Exercise material:
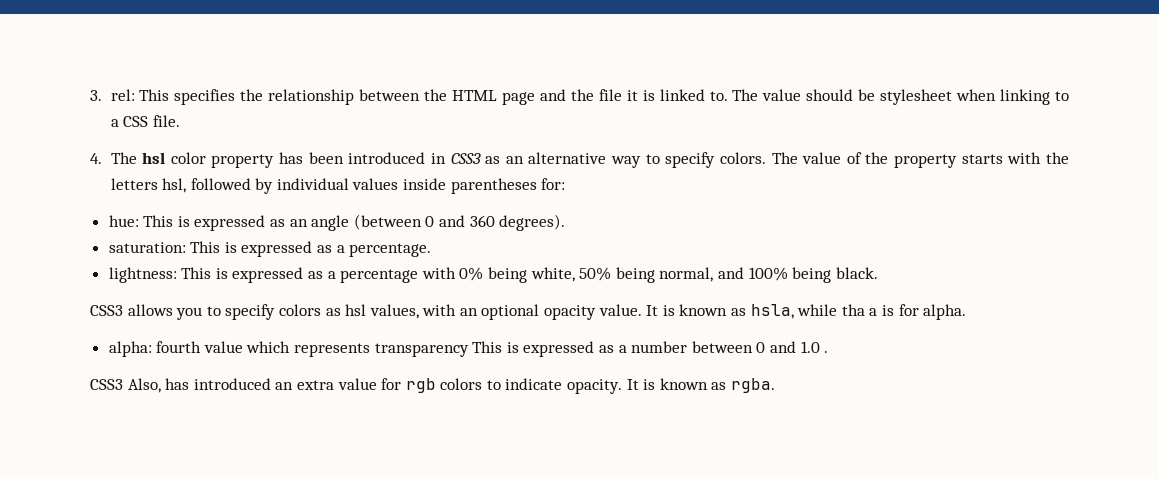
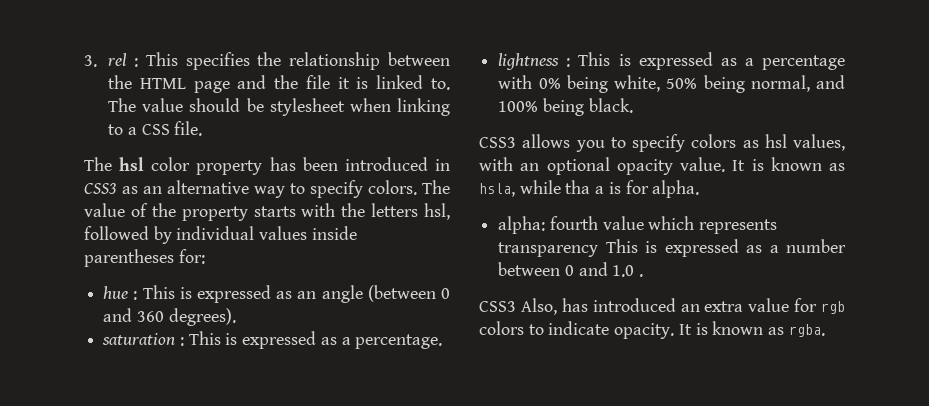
[110,89,135,101] rel: -> [108,53,138,67] rel :
[90,153,102,164] 4. -> (203, 128) none
[108,215,139,227] hue: -> [103,286,138,300] hue :
[108,242,186,253] saturation: -> [102,333,184,346] saturation :
[108,267,177,283] lightness: -> [498,53,571,70] lightness :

Task details: Could the data above be returned in full, exactly, with every image left out?

Written solution:
[110,89,135,101] rel: -> [108,53,138,67] rel :
[90,153,102,164] 4. -> (203, 128) none
[108,215,139,227] hue: -> [103,286,138,300] hue :
[108,242,186,253] saturation: -> [102,333,184,346] saturation :
[108,267,177,283] lightness: -> [498,53,571,70] lightness :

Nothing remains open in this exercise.